Robert didn’t like nap time at his Sydney preschool. In fact he used to hide, which was why on the day he was picked up and taken from the preschool by a stranger, the teachers didn’t even realise he was gone. As for the other pre-schoolers, ‘everyone other than me was asleep’.
His abductor was someone Robert used to call the garbage man, because he’d seen him hauling garbage bins out to his truck. The man drove Robert somewhere and then got him to take his clothes off.
‘He got me to dress up in a ballerina tutu and a fireman coat, and I mean that only. He got me to strip off and then put on just the tutu. And without the tutu, just the coat.’
The man took photos of Robert, got him to put his clothes back on and then drove him back to preschool. Robert’s not sure if anything else happened as he was only three or four at the time, but he does remember feeling a sharp pain in his back.
Robert told his mother about the man and she promptly told the police. After some investigation, they told her they didn’t have enough evidence and that it wasn’t the garbage man, although Robert was certain he’d seen his abuser taking bins out regularly. His mother was angry with the police and Robert hasn’t talked to them about it since.
‘That set a pathway for me. After that I never liked police. I didn’t trust them.’
Robert never went back to the preschool. The sexual abuse was suppressed. However in Year 1, when Robert’s teacher called him a liar, Robert was enraged. ‘It was a big thing being called a liar after that … I got really aggressive about it.’
Year 2 was a highlight for a different reason. From preschool onwards Robert had been ‘semi curious’ about girls and how they were somehow different from boys. When his good female friend from Year 1 demonstrated the difference to him, Robert describes the moment as ‘a key point in my life’.
‘After that I wasn’t curious any more. I basically knew.’
High school was a better time for Robert but he left at 16 and went to TAFE. He had a relationship and various jobs. But then, when he moved to a town in central New South Wales in his early 20s, ‘everything hit the fan’. His relationship was over, he couldn’t get work. And when his step brother was stillborn, Robert felt a terrible depression descend. He wanted to just run away and disappear.
A psychiatrist put Robert on drugs for depression and mild bipolar disorder. He didn’t like the side effects of this medication so he stopped taking them. It was then that Robert committed the crimes that landed him in jail.

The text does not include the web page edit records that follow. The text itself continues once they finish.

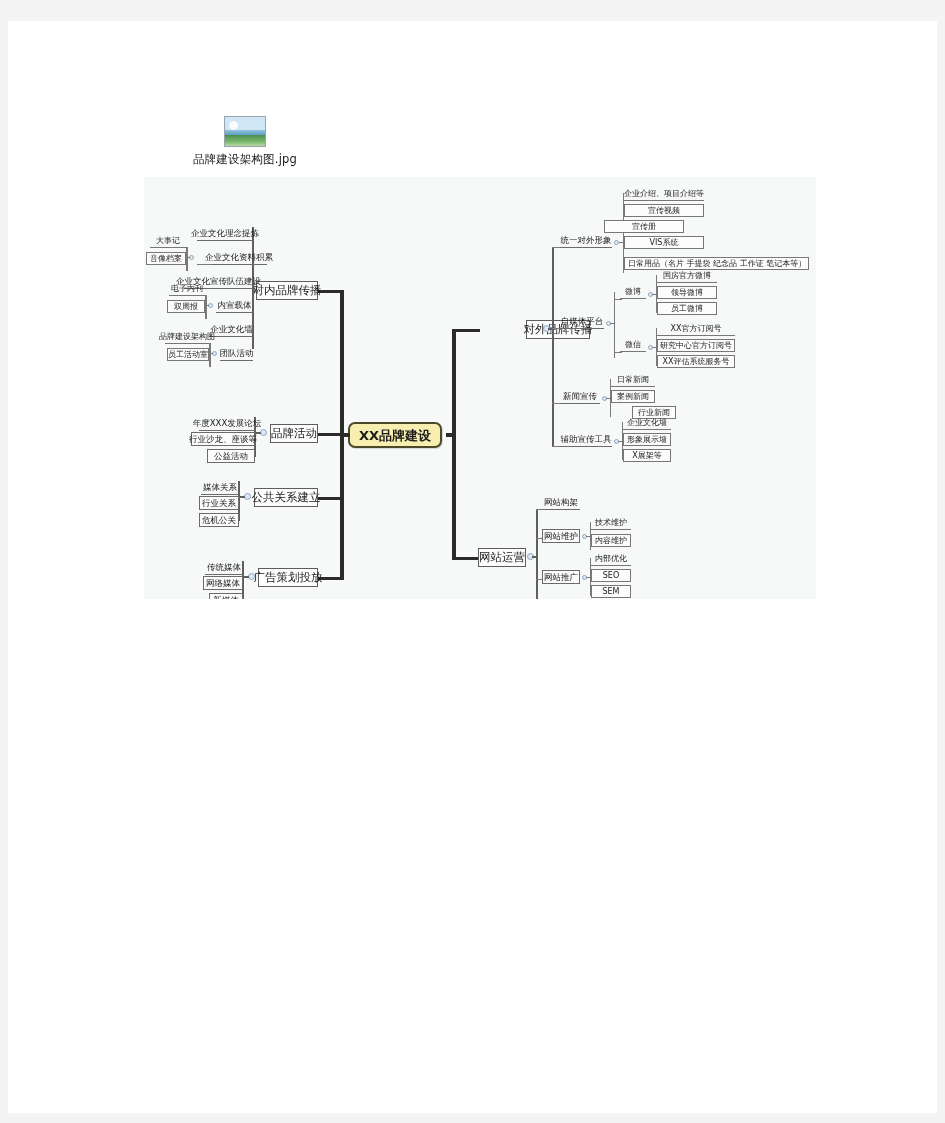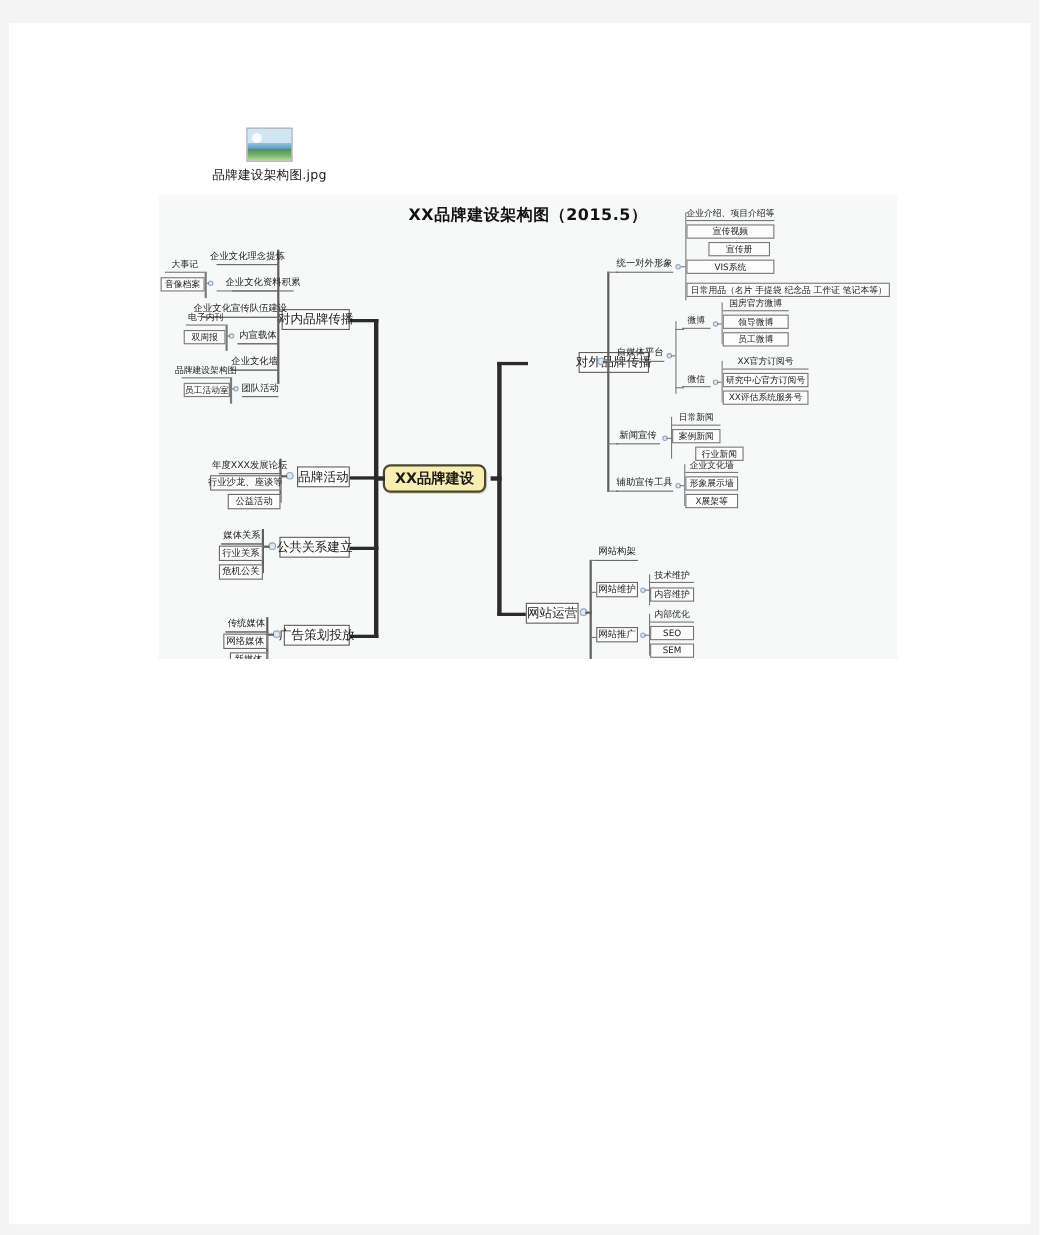--- a/index.html
+++ b/index.html
@@ -169,21 +169,20 @@
 
 <div class="page-sheet">
 
   <div class="file-item">
     <div class="thumb"></div>
     <div class="file-label">品牌建设架构图.jpg</div>
   </div>
 
   <div class="mindmap">
 
-    <div class="mm-title">XX品牌建设架构图（2015.5）</div>
 
     <div class="node n-root" style="left:204px; top:245px; width:94px;">XX品牌建设</div>
 
     <div class="ln" style="left:196px; top:113px; width:4px; height:290px;"></div>
     <div class="ln" style="left:196px; top:256px; width:10px; height:4px;"></div>
 
     <div class="ln" style="left:172px; top:113px; width:28px; height:3px;"></div>
     <div class="node n-l1" style="left:112px; top:104px; width:62px;">对内品牌传播</div>
 
     <div class="ln thin" style="left:108px; top:50px; width:2px; height:122px;"></div>
@@ -265,21 +264,21 @@
     <div class="ln thin" style="left:408px; top:70px; width:2px; height:200px;"></div>
     <div class="ln thin" style="left:404px; top:151px; width:6px; height:2px;"></div>
 
     <div class="ln hair" style="left:408px; top:70px; width:10px; height:1px;"></div>
     <div class="node n-l2 lined" style="left:416px; top:57px; width:52px;">统一对外形象</div>
     <div class="knob sm" style="left:470px; top:63px;"></div>
     <div class="ln hair" style="left:479px; top:16px; width:1px; height:80px;"></div>
     <div class="ln hair" style="left:475px; top:65px; width:4px; height:1px;"></div>
     <div class="node n-l3 lined" style="left:480px; top:11px; width:80px;">企业介绍、项目介绍等</div>
     <div class="node n-l3 boxed" style="left:480px; top:27px; width:80px;">宣传视频</div>
-    <div class="node n-l3 boxed" style="left:500px; top:43px; width:56px;">宣传册</div>
+    <div class="node n-l3 boxed" style="left:460px; top:43px; width:80px;font-family:Liberation Mono, monospace;">宣传册</div>
     <div class="node n-l3 boxed" style="left:480px; top:59px; width:80px;">VIS系统</div>
     <div class="node n-l3 boxed" style="left:480px; top:80px; width:185px; justify-content:flex-start;">日常用品（名片 手提袋 纪念品 工作证 笔记本等）</div>
 
     <div class="ln hair" style="left:408px; top:151px; width:10px; height:1px;"></div>
     <div class="node n-l2 lined" style="left:416px; top:138px; width:44px;">自媒体平台</div>
     <div class="knob sm" style="left:462px; top:144px;"></div>
     <div class="ln hair" style="left:470px; top:115px; width:1px; height:66px;"></div>
     <div class="ln hair" style="left:466px; top:146px; width:4px; height:1px;"></div>
 
     <div class="ln hair" style="left:470px; top:122px; width:8px; height:1px;"></div>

And in jail a year ago, someone who had sexually assaulted Robert made a comment that triggered his memory of the garbage man. ‘I freaked out severely’.
He saw a psychiatrist for one session but then he had to go back to court. It took Robert six months to get proper help but he now has regular talks with the psychologist.

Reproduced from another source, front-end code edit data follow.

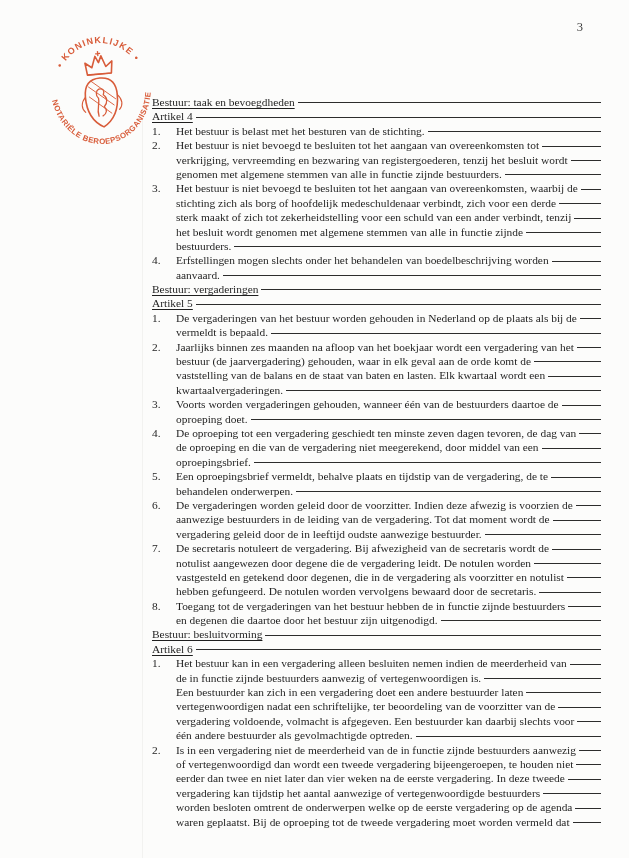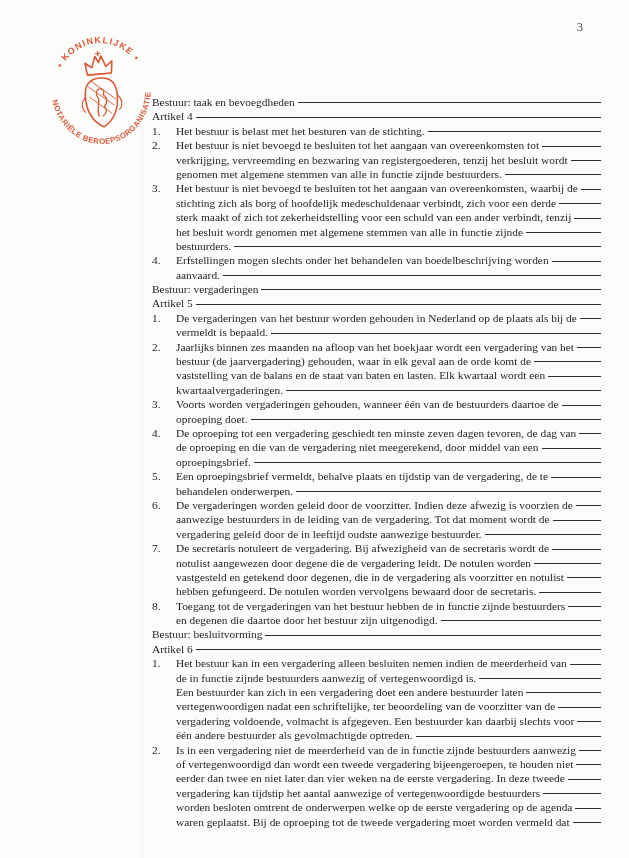--- a/index.html
+++ b/index.html
@@ -29,21 +29,21 @@
   }
   .doc-body {
     position: absolute; left: 152px; top: 95px; width: 450px;
   }
   .line {
     display: flex; align-items: stretch;
     height: 14.4px; font-size: 11.4px; line-height: 14.4px;
     white-space: nowrap; color: #1f1f1f;
   }
   .num { flex: 0 0 24px; }
-  .txt.head { text-underline-offset: 2px; text-align: right; }
+  .txt.head { text-decoration: underline; text-underline-offset: 2px; text-align: right; }
   .fill { flex: 1 1 auto; min-width: 5px; position: relative; margin-left: 3px; }
   .fill::after {
     content: ""; position: absolute; left: 0; right: 1px; top: 7.4px;
     border-top: 1.15px solid #2c2c2c;
   }
 </style>
 </head>
 <body>
 
 <div class="sheet">
@@ -271,21 +271,21 @@
         <span class="txt head">Artikel 6</span>
         <span class="fill"></span>
       </div>
       <div class="line">
         <span class="num">1.</span>
         <span class="txt">Het bestuur kan in een vergadering alleen besluiten nemen indien de meerderheid van</span>
         <span class="fill"></span>
       </div>
       <div class="line">
         <span class="num"></span>
-        <span class="txt">de in functie zijnde bestuurders aanwezig of vertegenwoordigd is.</span>
+        <span class="txt">de in functie zijnde bestuurders aanwezig of vertegenwoordigen is.</span>
         <span class="fill"></span>
       </div>
       <div class="line">
         <span class="num"></span>
         <span class="txt">Een bestuurder kan zich in een vergadering doet een andere bestuurder laten</span>
         <span class="fill"></span>
       </div>
       <div class="line">
         <span class="num"></span>
         <span class="txt">vertegenwoordigen nadat een schriftelijke, ter beoordeling van de voorzitter van de</span>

He’s also coping with jail. ‘I picked up an attitude of “I don’t care anymore”.’ However he still panics if someone yells at him. And when he panics, Robert says, that’s when he lies.
Robert’s currently doing a sex offenders program and is keen to learn mechanisms that will stop him from reoffending once he’s released.
His recommendation for the Commission was simple: ‘When somebody actually goes to the police and says something, that they take it seriously.’